==== Supplied material

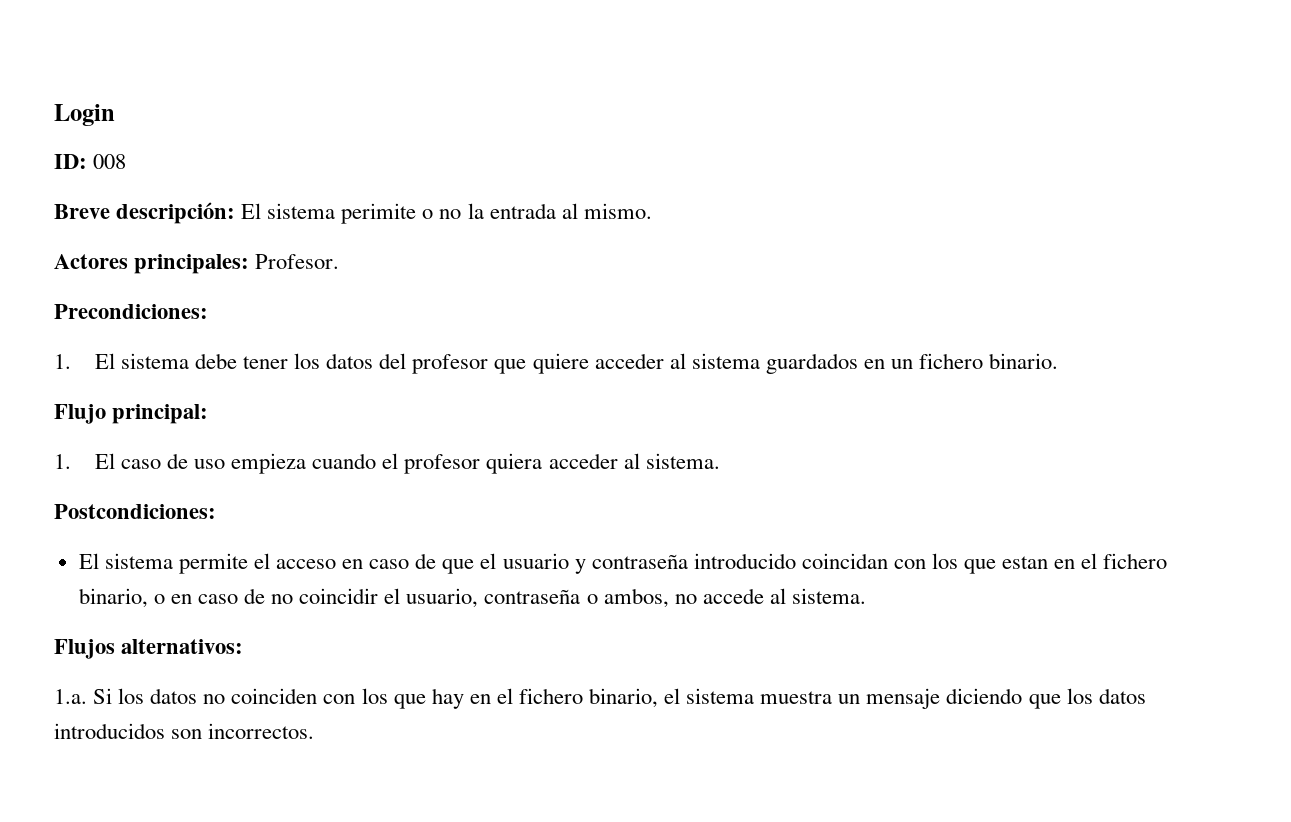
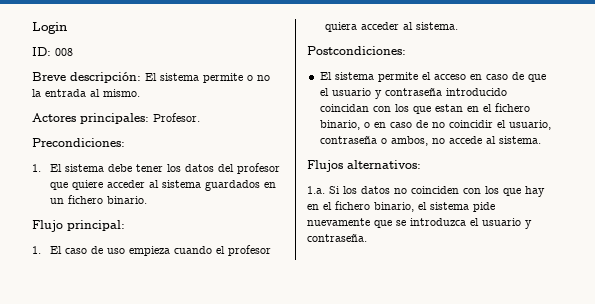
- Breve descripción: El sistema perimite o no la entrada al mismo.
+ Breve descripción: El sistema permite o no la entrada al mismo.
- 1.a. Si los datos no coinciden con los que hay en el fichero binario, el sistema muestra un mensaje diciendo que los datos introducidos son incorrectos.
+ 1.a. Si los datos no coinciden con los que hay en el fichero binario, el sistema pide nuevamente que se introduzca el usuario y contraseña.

========
==== Supplied material

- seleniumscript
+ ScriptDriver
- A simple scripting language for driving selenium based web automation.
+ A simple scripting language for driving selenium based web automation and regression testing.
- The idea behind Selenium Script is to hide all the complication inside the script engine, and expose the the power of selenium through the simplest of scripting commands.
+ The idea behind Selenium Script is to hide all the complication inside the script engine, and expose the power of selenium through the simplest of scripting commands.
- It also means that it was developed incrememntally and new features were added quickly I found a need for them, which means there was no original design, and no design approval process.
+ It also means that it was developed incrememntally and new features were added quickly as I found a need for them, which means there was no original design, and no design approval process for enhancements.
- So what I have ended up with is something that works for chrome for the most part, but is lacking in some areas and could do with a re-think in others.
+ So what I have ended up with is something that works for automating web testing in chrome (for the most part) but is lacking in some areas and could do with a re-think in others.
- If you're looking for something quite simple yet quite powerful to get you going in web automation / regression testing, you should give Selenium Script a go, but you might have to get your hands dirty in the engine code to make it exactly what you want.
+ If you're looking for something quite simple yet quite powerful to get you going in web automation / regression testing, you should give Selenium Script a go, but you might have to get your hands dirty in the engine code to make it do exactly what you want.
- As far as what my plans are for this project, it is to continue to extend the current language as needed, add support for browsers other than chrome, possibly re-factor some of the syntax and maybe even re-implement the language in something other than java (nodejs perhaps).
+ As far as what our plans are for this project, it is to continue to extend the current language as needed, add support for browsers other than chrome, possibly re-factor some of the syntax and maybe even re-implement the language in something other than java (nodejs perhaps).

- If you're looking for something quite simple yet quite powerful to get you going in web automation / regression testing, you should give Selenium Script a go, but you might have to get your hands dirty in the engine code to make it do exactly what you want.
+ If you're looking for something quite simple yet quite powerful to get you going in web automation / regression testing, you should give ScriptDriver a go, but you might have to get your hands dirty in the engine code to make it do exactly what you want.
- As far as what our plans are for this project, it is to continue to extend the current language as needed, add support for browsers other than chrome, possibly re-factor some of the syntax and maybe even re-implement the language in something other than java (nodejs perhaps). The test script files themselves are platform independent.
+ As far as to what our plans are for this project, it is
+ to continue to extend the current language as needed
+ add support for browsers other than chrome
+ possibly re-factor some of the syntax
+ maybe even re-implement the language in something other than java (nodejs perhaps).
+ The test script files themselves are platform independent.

========

Taking the entries above, print exactly the lines starting at the line with "process for enhancements." and ending at the line with "it exactly what you want.", both included.

+ It also means that it was developed incrememntally and new features were added quickly as I found a need for them, which means there was no original design, and no design approval process for enhancements.
- So what I have ended up with is something that works for chrome for the most part, but is lacking in some areas and could do with a re-think in others.
+ So what I have ended up with is something that works for automating web testing in chrome (for the most part) but is lacking in some areas and could do with a re-think in others.
- If you're looking for something quite simple yet quite powerful to get you going in web automation / regression testing, you should give Selenium Script a go, but you might have to get your hands dirty in the engine code to make it exactly what you want.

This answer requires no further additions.